TASK DATA Block Start
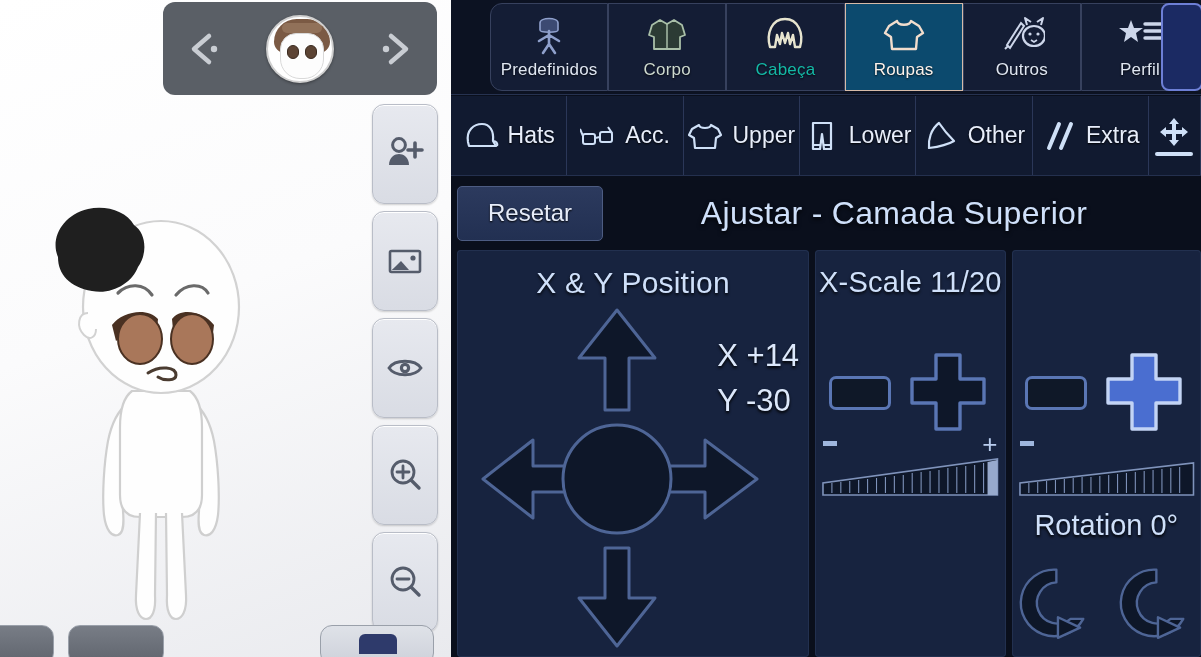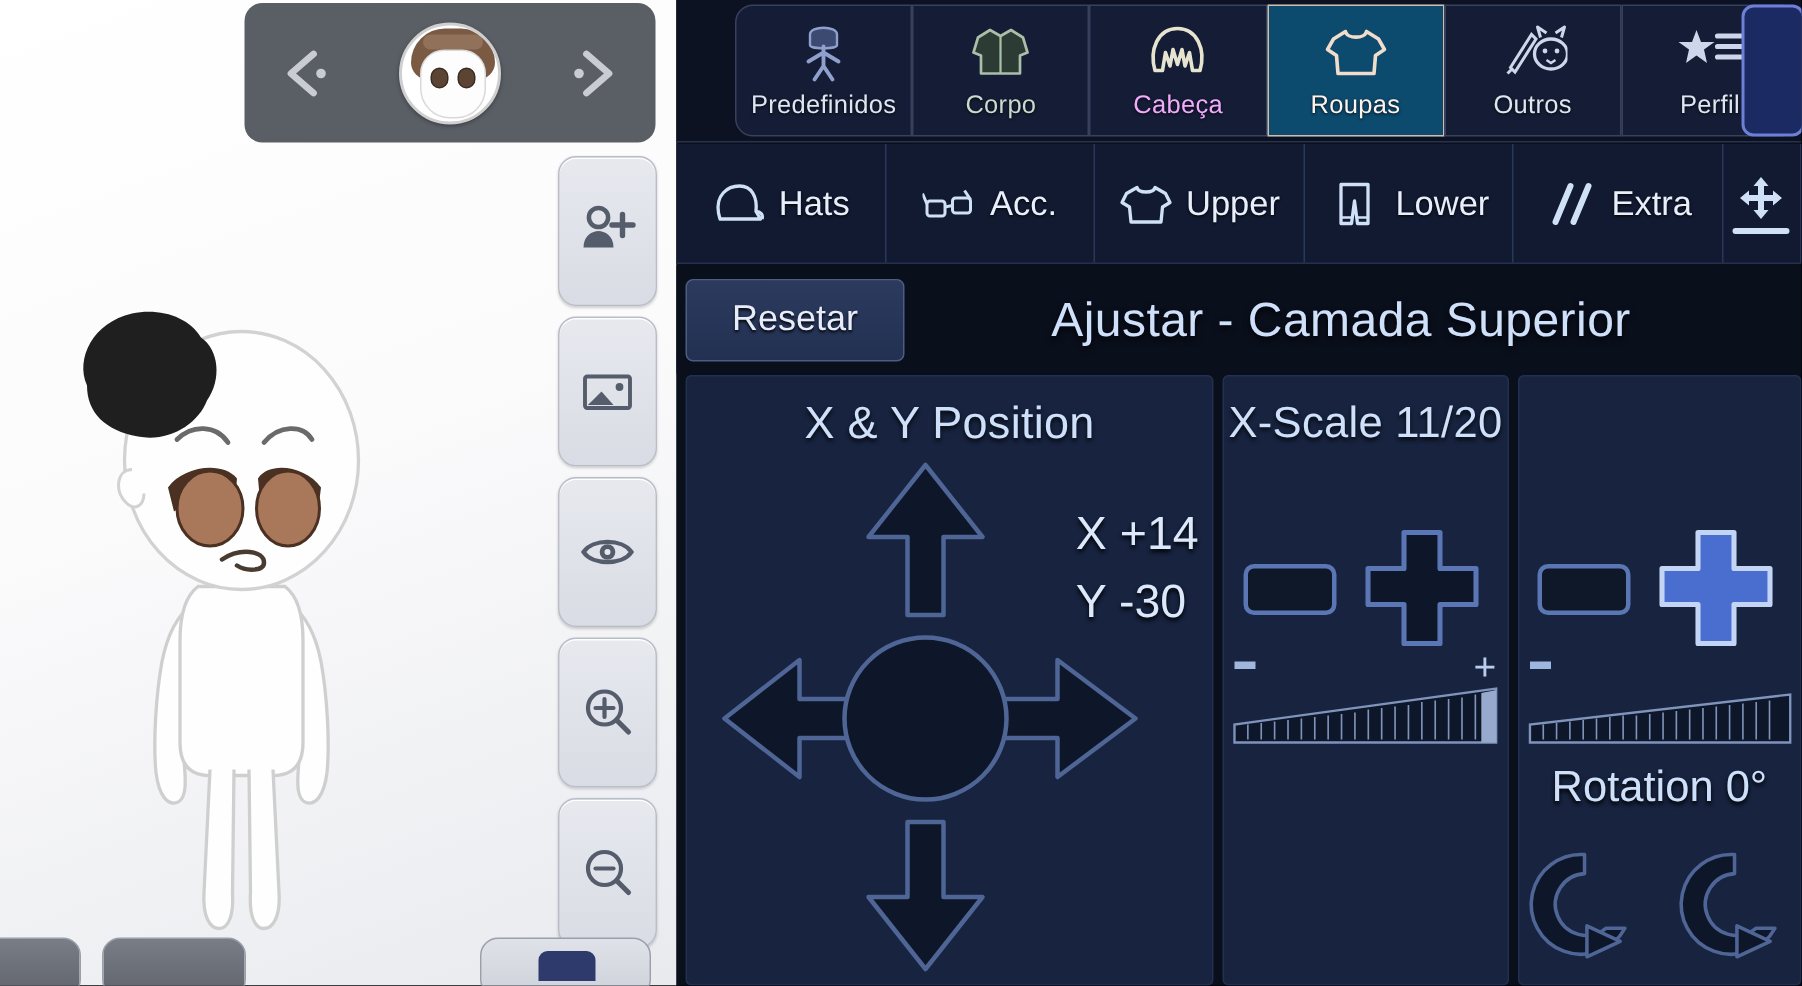--- a/index.html
+++ b/index.html
@@ -98,7 +98,7 @@
   }
   .mtab.active .tlabel { color: #fdf3ec; }
   .mtab.tinted-corpo .tlabel { color: #cdd9cf; }
-  .mtab.tinted-cabeca .tlabel { color: #f0abfc; }
+  .mtab.tinted-cabeca .tlabel { color: #14b8a6; }
   
   #blue-edge-tab {
     position:absolute; right: -2px; top: 3px; width: 42px; height: 88px;

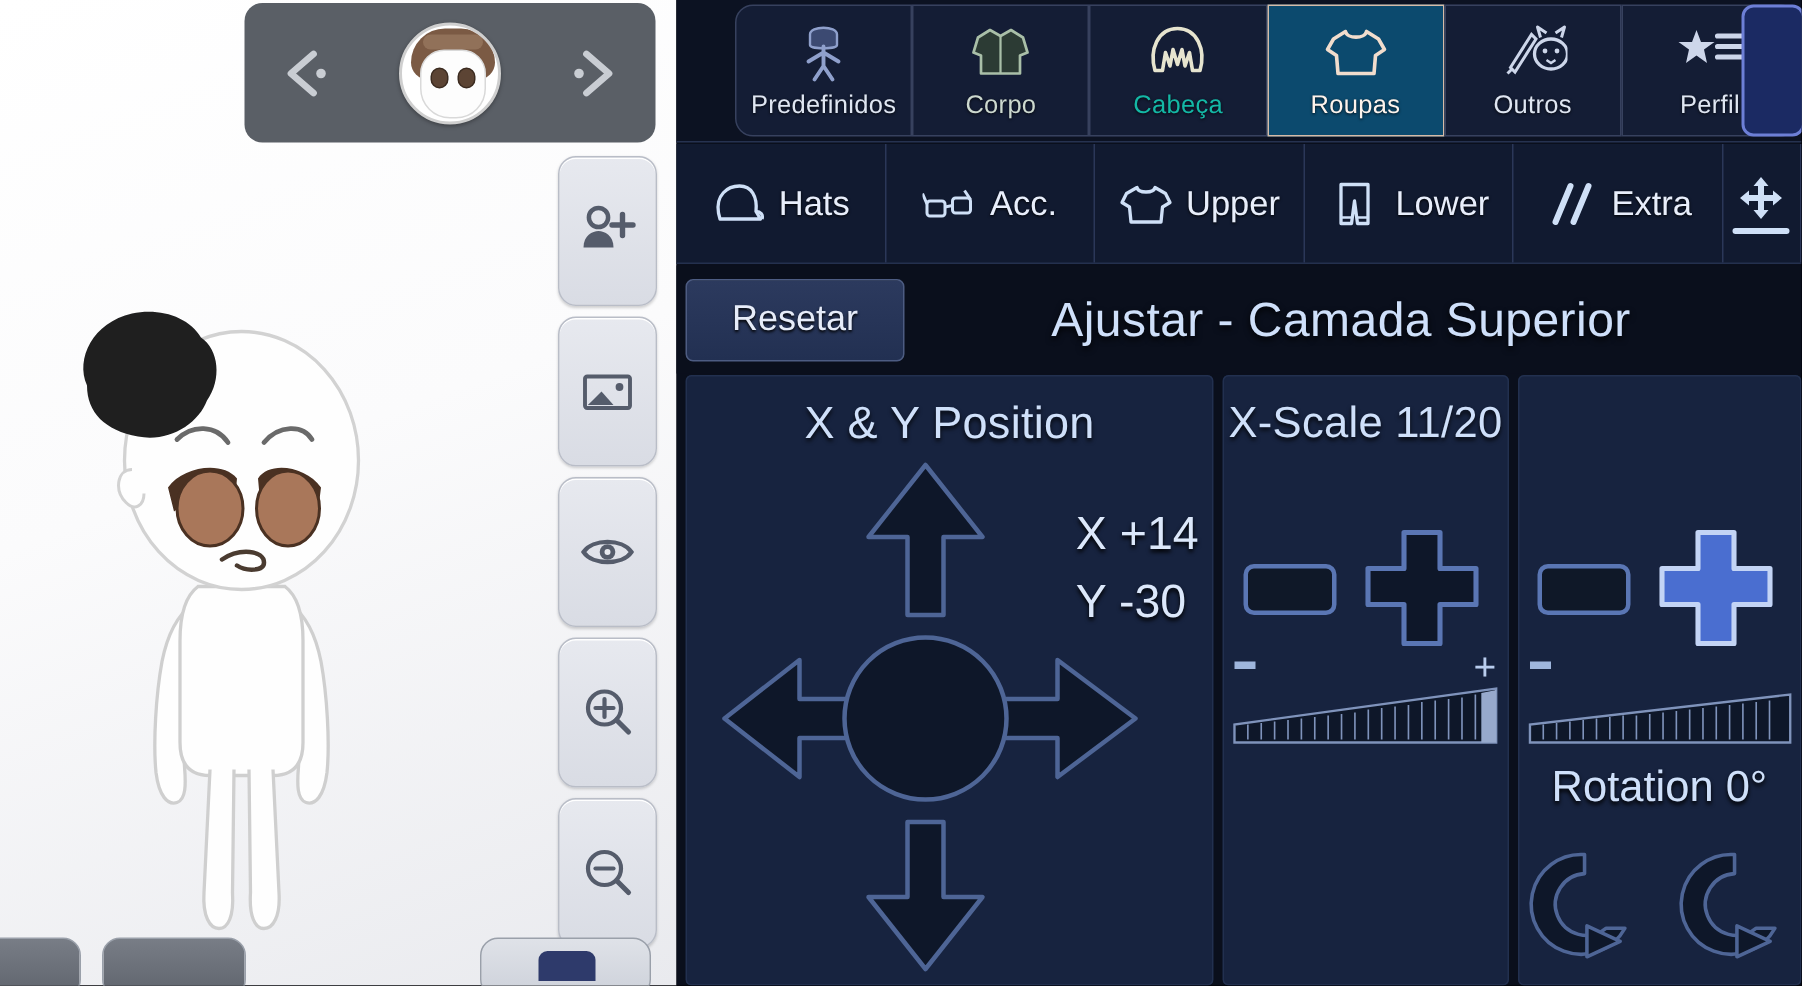--- a/index.html
+++ b/index.html
@@ -403,6 +403,12 @@
           <path d="M9 25 L16 25 M20 25 L27 25" stroke="#cfe0f7" stroke-width="1.8"></path>
         </svg>
         <span class="slabel">Lower</span>
+      </div>
+      <div class="stab">
+        <svg viewBox="0 0 36 32">
+          <path d="M16 3 C8 9 5 20 6 28 C14 27 26 24 31 21 C26 16 20 9 16 3 Z" fill="none" stroke="#cfe0f7" stroke-width="2.2" stroke-linejoin="round"></path>
+        </svg>
+        <span class="slabel">Other</span>
       </div>
       <div class="stab">
         <svg viewBox="0 0 36 32">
TASK DATA Block End
EXERCISE DETAILS: Print the records exactly and omit all pictures.

ANSWER FOR THE TASK:
--- a/index.html
+++ b/index.html
@@ -98,7 +98,7 @@
   }
   .mtab.active .tlabel { color: #fdf3ec; }
   .mtab.tinted-corpo .tlabel { color: #cdd9cf; }
-  .mtab.tinted-cabeca .tlabel { color: #f0abfc; }
+  .mtab.tinted-cabeca .tlabel { color: #14b8a6; }
   
   #blue-edge-tab {
     position:absolute; right: -2px; top: 3px; width: 42px; height: 88px;

--- a/index.html
+++ b/index.html
@@ -403,6 +403,12 @@
           <path d="M9 25 L16 25 M20 25 L27 25" stroke="#cfe0f7" stroke-width="1.8"></path>
         </svg>
         <span class="slabel">Lower</span>
+      </div>
+      <div class="stab">
+        <svg viewBox="0 0 36 32">
+          <path d="M16 3 C8 9 5 20 6 28 C14 27 26 24 31 21 C26 16 20 9 16 3 Z" fill="none" stroke="#cfe0f7" stroke-width="2.2" stroke-linejoin="round"></path>
+        </svg>
+        <span class="slabel">Other</span>
       </div>
       <div class="stab">
         <svg viewBox="0 0 36 32">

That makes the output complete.